Patterned indium tin oxide substrates (ITO, 15 Ω/cm2) were cleaned in an ultrasonic bath (Branson 5510) using diluted Hellmanex II detergent for 20 min. Samples were rinsed with deionized water for 5 min before being sonicated in sequence with acetone and isopropanol for 10 min. Next, the samples were dried with nitrogen before being exposed to UV–ozone plasma for 10 min. TiO2 and Nb:TiO2 compact layers were prepared by spin-coating the colloidal dispersion of nanocrystals in anhydrous ethanol at 4000 rpm for 30 s, followed by drying at 150 °C for 30 min. The thickness of the compact layer was tuned by adjusting the concentration of TiO2 nanocrystals (3.54–0.24 wt % TiO2 to ethanol).

A HC(NH2)2I (FAI) + PbI2 solution was deposited onto (Nb:)TiO2/ITO substrates by a consecutive two-step spin-coating process at 1000 and 4500 rpm for 10 and 40 s, respectively, followed by drying at 100 °C for 30 min. The hole transporting material (HTM) solution was spin-coated on the previously deposited FAPbl3 layer at 2200 rpm for 30 s. The HTM solution was prepared by dissolving 80 mg of spiro-MeOTAD in 1 mL of chlorobenzene alongside 28.8 μL of TBP, 17.6 μL of a Li-TFMSI stock solution (520 mg of Li-TFMSI in 1 mL of acetonitrile), and 29 μL of an FK 102 Co(III) TFSI Salt stock solution (300 mg of FK 102 Co(III) TFSI salt in 1 mL of acetonitrile). Finally, at an operating pressure below 1 × 10–7 Torr, the devices were completed by thermally evaporating 100 nm thick gold electrodes at a 2 Å/s rate through a deposition mask to yield a device active area of 0.075 cm2.
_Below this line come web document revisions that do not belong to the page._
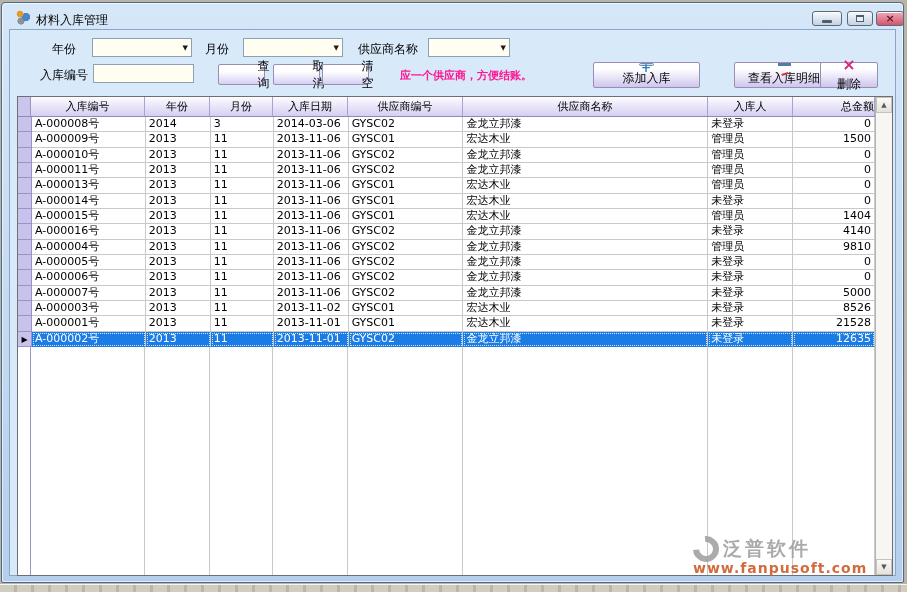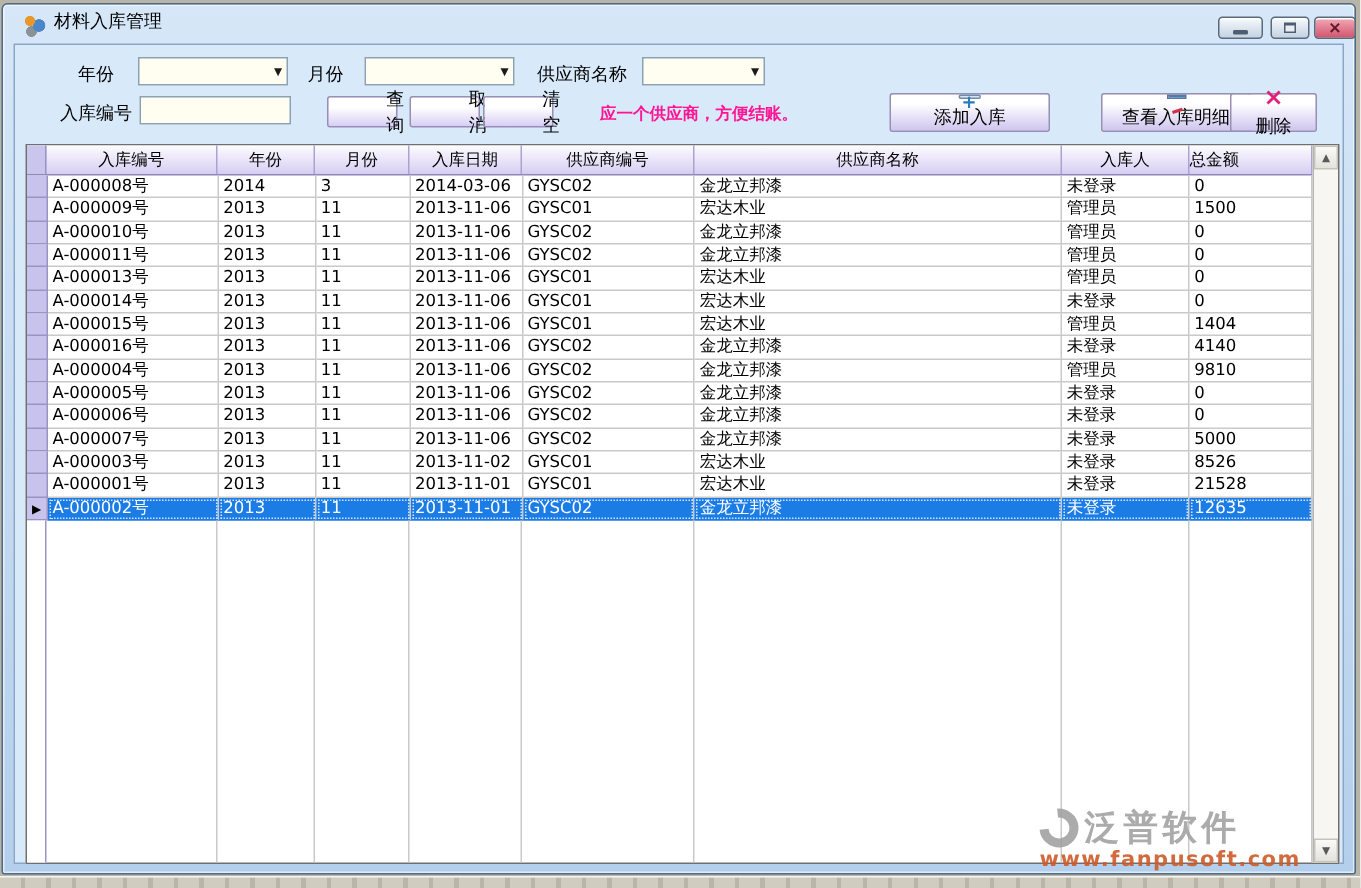--- a/index.html
+++ b/index.html
@@ -19,7 +19,7 @@
             radial-gradient(circle at 5px 4px,#e89828 0 3.2px,transparent 3.6px),
             radial-gradient(circle at 11px 7px,#4a86c8 0 4px,transparent 4.4px),
             radial-gradient(circle at 6px 11px,#8a9298 0 3.4px,transparent 3.8px);}
-  .win-title{position:absolute;left:34px;top:3px;font-size:12px;color:#000;}
+  .win-title{position:absolute;left:34px;top:9px;font-size:12px;color:#000;}
   .winbtn{position:absolute;top:8px;height:15px;box-sizing:border-box;border:1px solid #5a6a7a;
           border-radius:3px;background:linear-gradient(#f6fafc,#c4d2e2);
           box-shadow:inset 0 1px 0 #fff;}

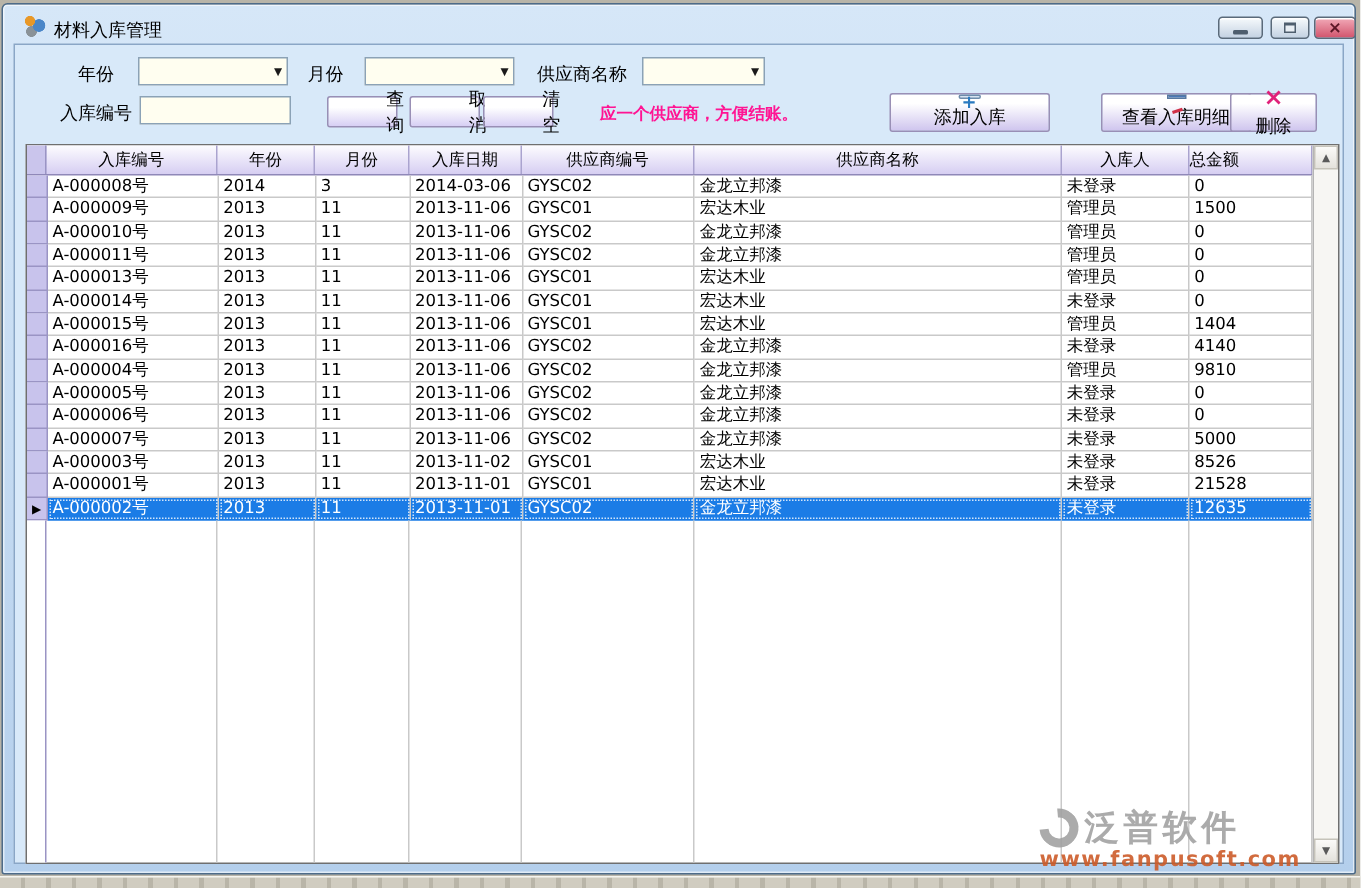--- a/index.html
+++ b/index.html
@@ -73,7 +73,7 @@
   .gut{width:13px;padding:0;background:#c8c3ec;border-right:1px solid #9a94c4;
        border-bottom:1px solid #9a94c4;text-align:center;font-size:8px;line-height:15px;color:#000;}
   .c0{width:114px;} .c1{width:65px;} .c2{width:63px;} .c3{width:75px;} .c4{width:115px;}
-  .c5{width:245px;} .c6{width:85px;} .c7{width:82px;text-align:left;}
+  .c5{width:245px;} .c6{width:85px;} .c7{width:82px;text-align:right;}
   .trow.selected .cell{background:#1b7ce6;color:#fff;border-bottom-color:#1b7ce6;
        outline:1px dotted rgba(255,255,255,.8);outline-offset:-2px;}
   .trow.selected .gut{background:#c8c3ec;color:#000;outline:none;}

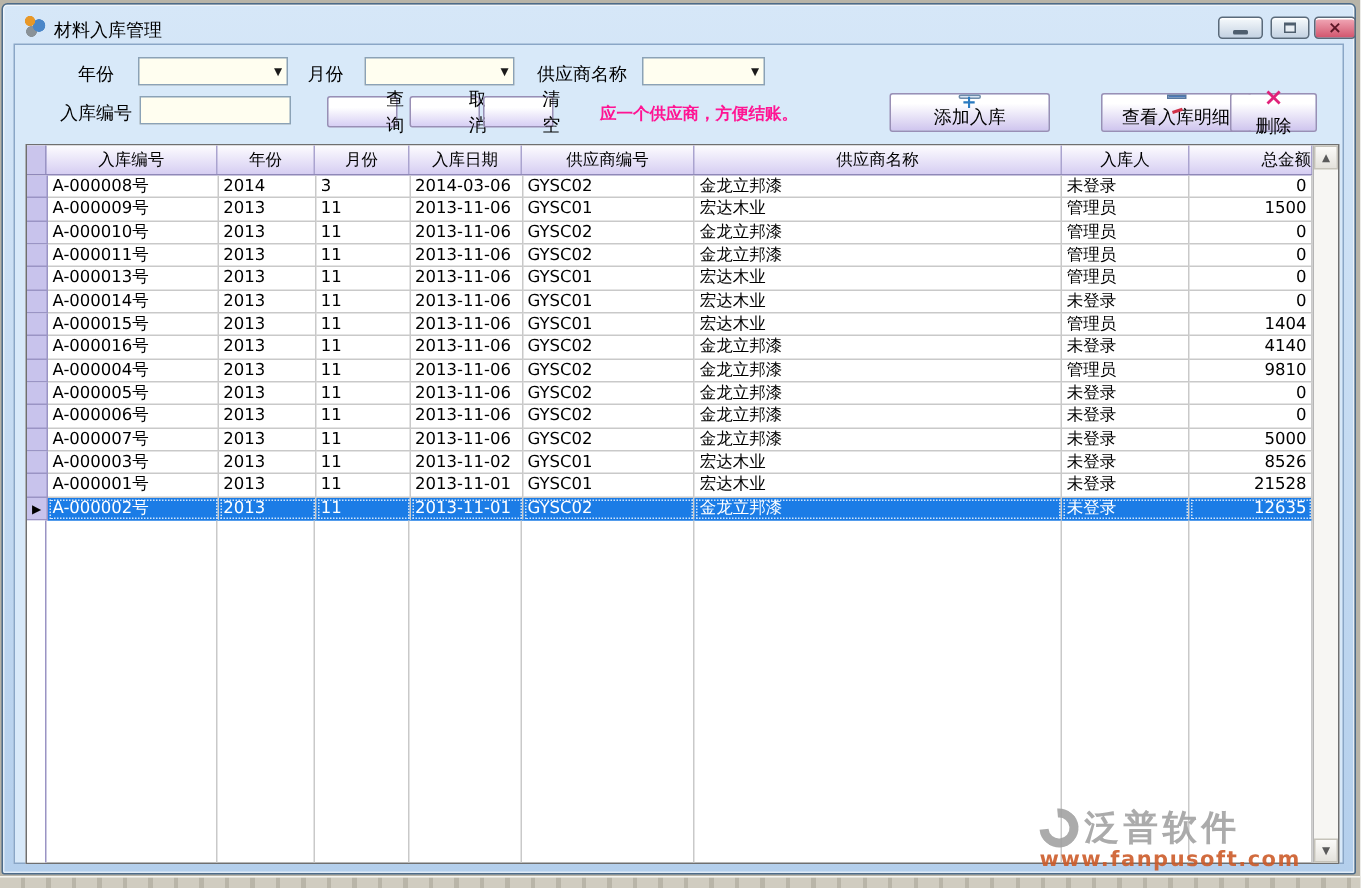--- a/index.html
+++ b/index.html
@@ -94,7 +94,7 @@
   .wm-logo{width:26px;height:26px;box-sizing:border-box;border:6px solid #a2a2a2;
            border-left-color:transparent;border-radius:50%;transform:rotate(40deg);
            margin-right:4px;flex:0 0 auto;}
-  .wm-brand{font-size:23px;font-weight:bold;color:#a2a2a2;letter-spacing:3px;white-space:nowrap;}
+  .wm-brand{font-size:19px;font-weight:bold;color:#a2a2a2;letter-spacing:3px;white-space:nowrap;}
   .wm-site{font-size:14px;font-weight:bold;color:#cd5c2a;text-align:left;margin-top:-2px;
            letter-spacing:1px;white-space:nowrap;}
 </style>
J/V measurements of solar cells were performed in a glovebox using a Keithley 2400 source meter and an ABET Technology Sun 3000 class AAA solar simulator calibrated to 1 sun, AM1.5 G, and an NREL-calibrated reference silicon cell (ABET Technology). The external quantum efficiency (EQE) measurements were performed at zero bias by illuminating the device with monochromatic light emitted by a xenon arc lamp in combination with a dual-grating monochromator. The number of incident photons on the sample (light power) was measured for each wavelength using a NIST calibrated silicon photodiode.